The main source of fluoride is water. However, it can be found in other beverages and foods. Alcoholic beverages can be an important source of fluoride, especially in the group of ALD patients. Paz et al. identified the fluoride concentration of 53 samples of organic and non-organic wines (the Canary Islands and mainland Spain) within the range of 0.03 to 0.70 mg/L [33]. In a previous study, two decades earlier, Martinez et al. stated that the mean concentration of fluoride in 70 samples of wine (the Canary Islands) from a region with a high concentration of fluoride in drinking water was significantly higher than the mean concentration in other samples [34]. In the Lublin region, beer is consumed much more often than wine. Therefore, the research carried out by Styburski et al. was important [35]. They compared the fluoride concentration in different beer samples: Thailand (0.260 ppm), Italy (0.238 ppm), Mexico (0.210 ppm), China (0.203 ppm) and Polish beers (0.089 ppm). Goschorska et al. compared the fluoride concentration in 48 types of drink with low, medium, and high alcohol content available in Poland, both Polish and foreign [36]. They stated that the highest fluoride levels were determined in beers and wines, while the lowest levels were identified in vodkas.
The production of ethanol oxidation-acetaldehyde can enhance free-radical damage by binding to glutathione and other free-radical defense enzymes in liver tissue. Fluoride is also known to destroy biomolecules through generation of reactive oxygen species (ROS) and to augment the oxidative stress condition due to inhibition or interaction with antioxidative enzymes which makes the liver tissue more susceptible to biochemical injury by other toxicant molecules [37].
Recent evidence has reported that fluoride can also augment the oxidative stress condition in kidneys by increasing the concentration of ROS in kidney tissue with decreased levels of glutathione (GSH), accompanied by decreased GST activity in kidney tissue [37]. Once again, the imbalanced pro-oxidant/antioxidant status, leading to the generation of oxidative stress conditions, is shown as a result of fluoride toxicity. The results suggest that higher circulating fluoride levels are the results of liver dysfunction. However, it would be worth assessing the content of fluoride in liver biopsies in further research.
Our study has some limitations: a small number of subjects and voluntary selection, difficulties in assessing actual renal function, no assessment of fluoride concentration in liver bioptates and omitting, in the protocol of our study, the consumption of alcoholic beverages (amount and type of drink).
However, this is the first attempt to assess the relationship between serum concentration of fluoride and the stages in alcoholic liver cirrhosis.
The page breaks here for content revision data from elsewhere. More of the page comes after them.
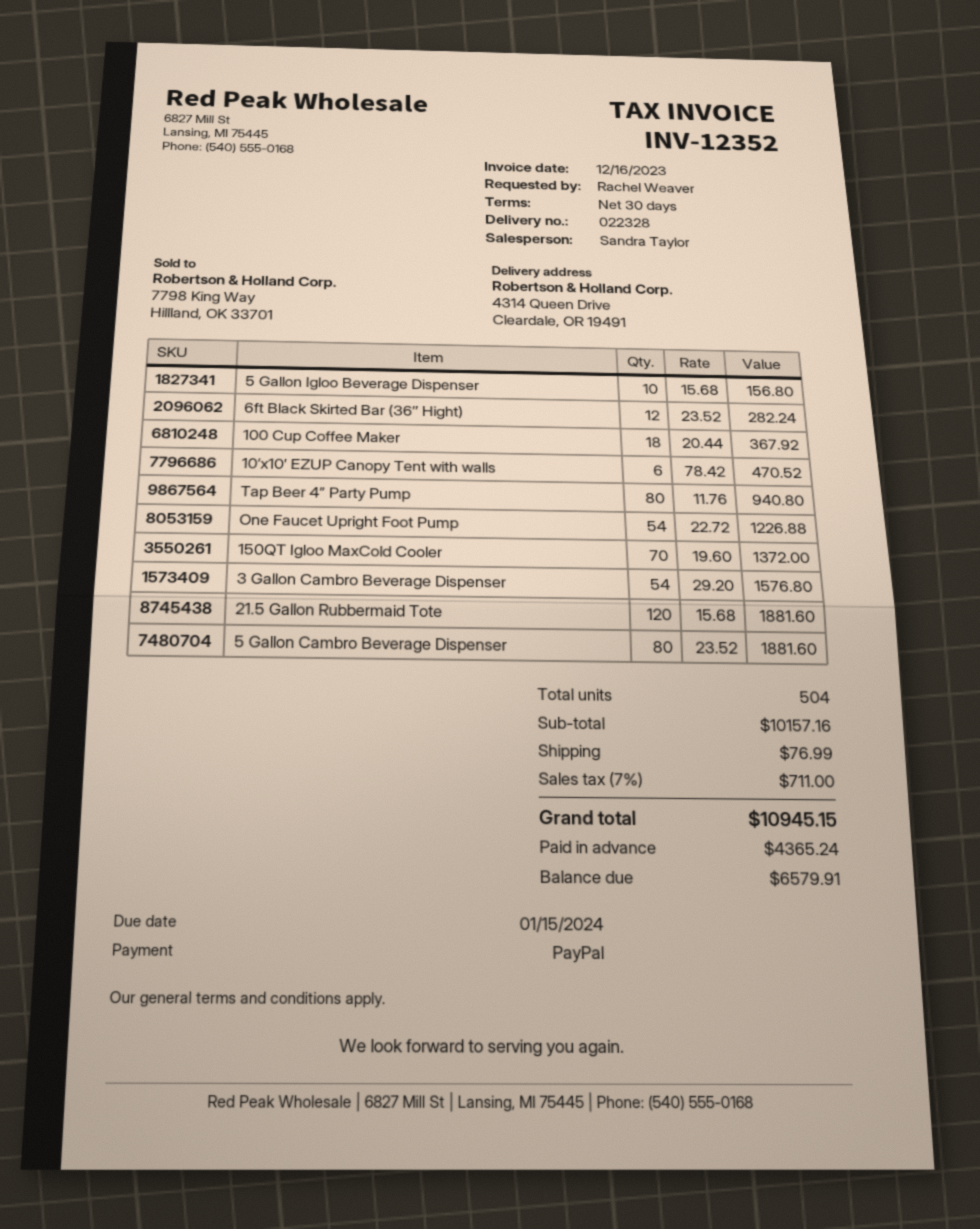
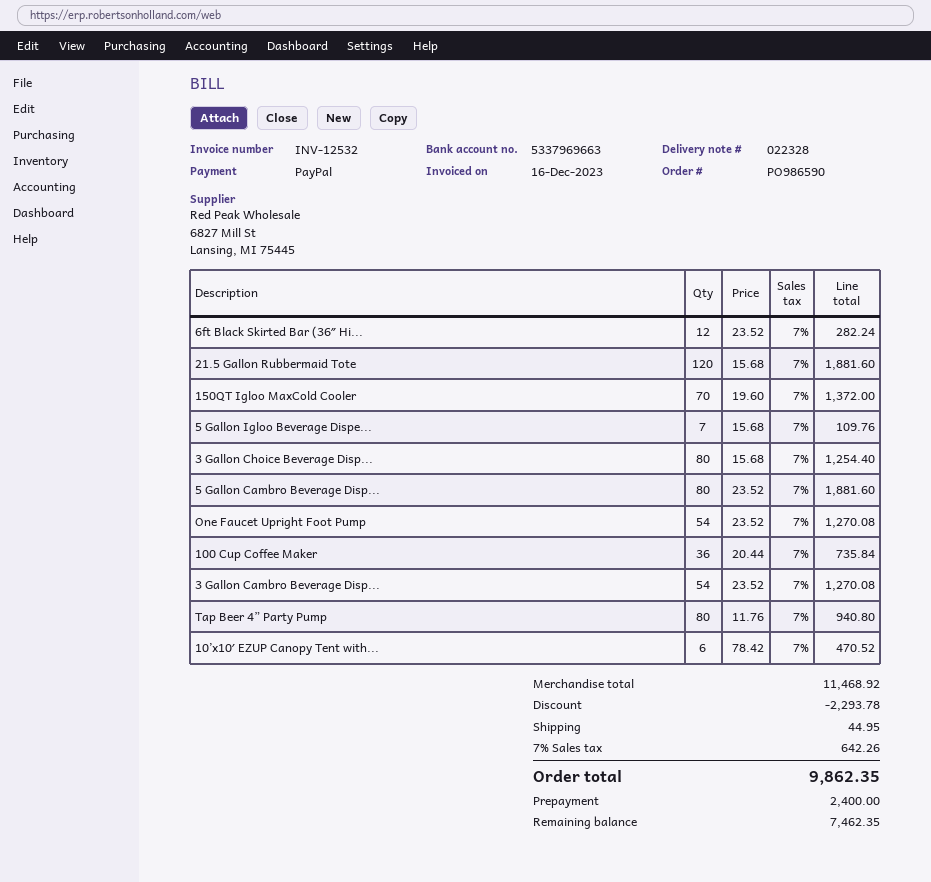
invoice number: INV-12352 -> INV-12532
5 Gallon Igloo Beverage Dispenser: 10 x 15.68 = 156.80 -> 7 x 15.68 = 109.76
100 Cup Coffee Maker: 18 x 20.44 = 367.92 -> 36 x 20.44 = 735.84
One Faucet Upright Foot Pump: 54 x 22.72 = 1226.88 -> 54 x 23.52 = 1270.08
3 Gallon Cambro Beverage Dispenser: 54 x 29.20 = 1576.80 -> 54 x 23.52 = 1270.08
3 Gallon Choice Beverage Disp...: none -> 80 x 15.68 = 1254.40
subtotal: 10157.16 -> 11468.92
discount: none -> 2293.78
shipping: 76.99 -> 44.95
tax: 7% = 711.00 -> 7% = 642.26
total: 10945.15 -> 9862.35
deposit: 4365.24 -> 2400.00
balance: 6579.91 -> 7462.35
We tried to show that higher serum fluoride concentrations are associated with changes in liver related parameters and stages of cirrhosis. This study contributes to further research, e.g., observational, multi-center studies on the relationship between serum concentration of fluoride and the development of ALD and the consumption of alcoholic beverages. We also suggest the need of experimental studies to elucidate the molecular mechanisms of fluoride during ALD.

Author Contributions

Conceptualization, A.P.; methodology, A.P. and J.S.; software and statistical analysis, P.K.; investigation and formal analysis, A.P. and J.S. and P.K. and A.S.-B.; resources, A.P. and J.S. and A.S.-B.; data curation, A.P. and P.K. and A.S.-B.; writing—original draft preparation, A.P. and J.S. and A.S.-B. and A.B.; writing—review and editing and supervision, A.P. and J.S. and A.B.; visualization, P.K.; funding acquisition, J.S. All authors have read and agreed to the published version of the manuscript.

Funding

This study was supported by grants from Biobanking and BioMolecular Resources Research Infrastructure, Poland (BBMRI.pl).

Institutional Review Board Statement

The study was conducted according to the guidelines of the Declaration of Helsinki, and approved by the Bioethics Committee at the Medical University of Lublin, Poland (agreement number KE-0254/349/2015).

Informed Consent Statement

Informed consent was obtained from all subjects involved in the study.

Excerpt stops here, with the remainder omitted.